The trucks also probably caused more wear and tear on roads than if I had done more driving.
And as noted, increased fuel efficiency has decreased gas tax revenues. And freeways, supported by general revenues, were seen as essential in spurring economic growth in California, and succeeded in this goal.
Brachiator
@trollhattan:
Thanks for the tip. I will try to catch this program.
prostratedragon
This is late, so I will also mention it elsewhere.
Tonight radio station WFMT Chicago will broadcast a performance of a new work, Terra Nostra (Our Earth) by composer Stacy Garrop. It’s an oratorio setting of ancient and modern poetry around the themes Creation of the World, The Rise of Humanity, and Searching for Balance. There’s a link to excerpts of the text and score at that post. I think this will show up tomorrow and for a couple of weeks thereafter at the WFMT podcast page.
Wow! Edited to add, at 8pm Central time.
Kent
That’s why a carbon tax is a superior policy to a gas tax. It would be paid by Amazon and everyone else much more evenly.
Uncle Cosmo
@Jeffro: Try this on for size: Richard Wilbur, “Advice to a Prophet” (1961).
I believe “the prophet” in question was Sir Bertrand Russell & the issue, nuclear disarmament – but it works almost as well here.
Roger Moore
@Brachiator:
Sure, but you paid them indirectly through the shipping fees, which have to be adjusted to account for all the shipper’s costs.

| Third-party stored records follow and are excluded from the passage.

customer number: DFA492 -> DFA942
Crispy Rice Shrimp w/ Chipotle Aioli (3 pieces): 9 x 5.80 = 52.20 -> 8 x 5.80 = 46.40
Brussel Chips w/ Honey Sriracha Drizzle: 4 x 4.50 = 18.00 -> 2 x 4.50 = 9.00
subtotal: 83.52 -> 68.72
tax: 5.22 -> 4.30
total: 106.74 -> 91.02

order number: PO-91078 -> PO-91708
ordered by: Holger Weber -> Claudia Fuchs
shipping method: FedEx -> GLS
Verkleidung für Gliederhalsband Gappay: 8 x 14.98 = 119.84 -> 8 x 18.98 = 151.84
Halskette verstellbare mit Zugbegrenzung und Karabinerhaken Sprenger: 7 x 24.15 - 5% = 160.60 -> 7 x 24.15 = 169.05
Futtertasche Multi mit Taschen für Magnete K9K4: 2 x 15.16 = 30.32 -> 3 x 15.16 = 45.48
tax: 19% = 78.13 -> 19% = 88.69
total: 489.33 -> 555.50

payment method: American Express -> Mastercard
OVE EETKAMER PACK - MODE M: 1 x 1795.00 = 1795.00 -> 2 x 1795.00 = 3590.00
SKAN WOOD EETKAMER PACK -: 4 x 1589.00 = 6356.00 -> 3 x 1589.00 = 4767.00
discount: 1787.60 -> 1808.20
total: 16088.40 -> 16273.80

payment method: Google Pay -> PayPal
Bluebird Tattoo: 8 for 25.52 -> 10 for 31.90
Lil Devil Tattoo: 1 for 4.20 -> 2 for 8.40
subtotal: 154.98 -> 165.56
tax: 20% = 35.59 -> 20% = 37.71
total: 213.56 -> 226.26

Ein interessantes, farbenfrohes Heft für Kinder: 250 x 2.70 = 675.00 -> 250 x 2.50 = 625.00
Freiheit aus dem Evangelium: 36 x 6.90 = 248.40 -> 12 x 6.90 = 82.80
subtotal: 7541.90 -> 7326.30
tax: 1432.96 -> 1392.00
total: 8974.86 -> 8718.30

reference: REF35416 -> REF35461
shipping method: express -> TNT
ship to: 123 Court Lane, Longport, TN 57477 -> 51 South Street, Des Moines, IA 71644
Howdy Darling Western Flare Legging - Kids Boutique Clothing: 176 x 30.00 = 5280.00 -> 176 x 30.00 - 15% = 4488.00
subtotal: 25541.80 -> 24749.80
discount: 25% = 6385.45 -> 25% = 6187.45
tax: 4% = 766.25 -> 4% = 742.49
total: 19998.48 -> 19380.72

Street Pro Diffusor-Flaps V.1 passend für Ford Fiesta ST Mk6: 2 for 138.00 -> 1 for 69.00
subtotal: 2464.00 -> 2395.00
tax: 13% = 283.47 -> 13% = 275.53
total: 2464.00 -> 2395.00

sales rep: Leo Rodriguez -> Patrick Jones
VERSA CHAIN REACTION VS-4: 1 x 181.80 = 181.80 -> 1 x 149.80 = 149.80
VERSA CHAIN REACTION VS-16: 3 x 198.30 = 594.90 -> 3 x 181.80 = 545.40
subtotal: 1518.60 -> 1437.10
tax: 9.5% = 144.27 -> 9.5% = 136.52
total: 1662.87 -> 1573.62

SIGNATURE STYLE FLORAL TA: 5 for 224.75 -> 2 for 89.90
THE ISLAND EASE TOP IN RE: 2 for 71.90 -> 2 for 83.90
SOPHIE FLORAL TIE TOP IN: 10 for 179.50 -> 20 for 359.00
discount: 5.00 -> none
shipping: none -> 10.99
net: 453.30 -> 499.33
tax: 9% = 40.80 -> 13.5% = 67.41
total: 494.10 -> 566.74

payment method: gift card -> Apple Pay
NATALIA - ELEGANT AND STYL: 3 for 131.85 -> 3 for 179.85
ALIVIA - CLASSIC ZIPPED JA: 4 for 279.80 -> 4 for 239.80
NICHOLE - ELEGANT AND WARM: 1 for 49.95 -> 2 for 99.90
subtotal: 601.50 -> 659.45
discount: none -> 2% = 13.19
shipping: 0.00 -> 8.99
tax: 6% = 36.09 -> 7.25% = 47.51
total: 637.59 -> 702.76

It’s very likely that the truck did more damage to the road than you would have done by driving. It’s not at all obvious that the truck did more damage to the road than you and everyone else whose package was on the truck would have done if you had all driven to the store individually to get everything the truck delivered. In fact, I would guess the opposite: it’s more efficient in time, energy, and road damage to put a whole bunch of packages on a truck and have it follow an efficient route to deliver them to many different people than it is to have everyone drive to the store.
Ruckus
@?BillinGlendaleCA:
The building in Pasadena where I lived last installed a charging system for 5 cars about a year ago. City ordinance. Just over 3 years ago my POS van died and I had to buy another car. Looked at an electric but they weren’t quite up to snuff for the money. Now they are. Charging is an issue but not an insurmountable one. There are 2 rapid chargers a half a block from where I’m sitting right now. And the cars get better rapidly. I’d buy one now, if I could.
Ruckus
@Sister Rail Gun of Warm Humanitarianism:
Urban living isn’t bad, if you don’t live in a 5th floor walk up, that you share with rats bigger than a cocker spaniel, in a building built by a trump family member.
?BillinGlendaleCA
@Ruckus: I think the closest charging place to here is the Galleria, so that’s a bit inconvenient and there’s only units for 6 cars there. That would be no help for diving out to the sticks.
WaterGirl
@Ruckus: I think you were headed out to Walgreens or CVS last night. Did you manage to snag a thermometer and a pulse oximeter?
Sister Rail Gun of Warm Humanitarianism
@Ruckus: Urban living is designed by gregarious exhibitionists for gregarious exhibitionists. I knew every detail of the lives of the people who lived around me, and it wasn’t because they intentionally shared them with me.
ziggy
Actually that timeline has just been thrown into doubt. Three earlier deaths from Covid were just discovered in California. And these cases had no history of travel, therefore Covid was in circulation in California by sometime in January, in order to infect these victims and then progress to death. It is going to be interesting if we can ever get to the bottom of this!
Sister Rail Gun of Warm Humanitarianism
@ziggy: I was talking to someone this morning who believes his ex and her two sisters caught it while in California for the Grammys. All three had the same symptoms: shortness of breath, fever, and profound fatigue. They’re looking forward to being able to take antibody tests.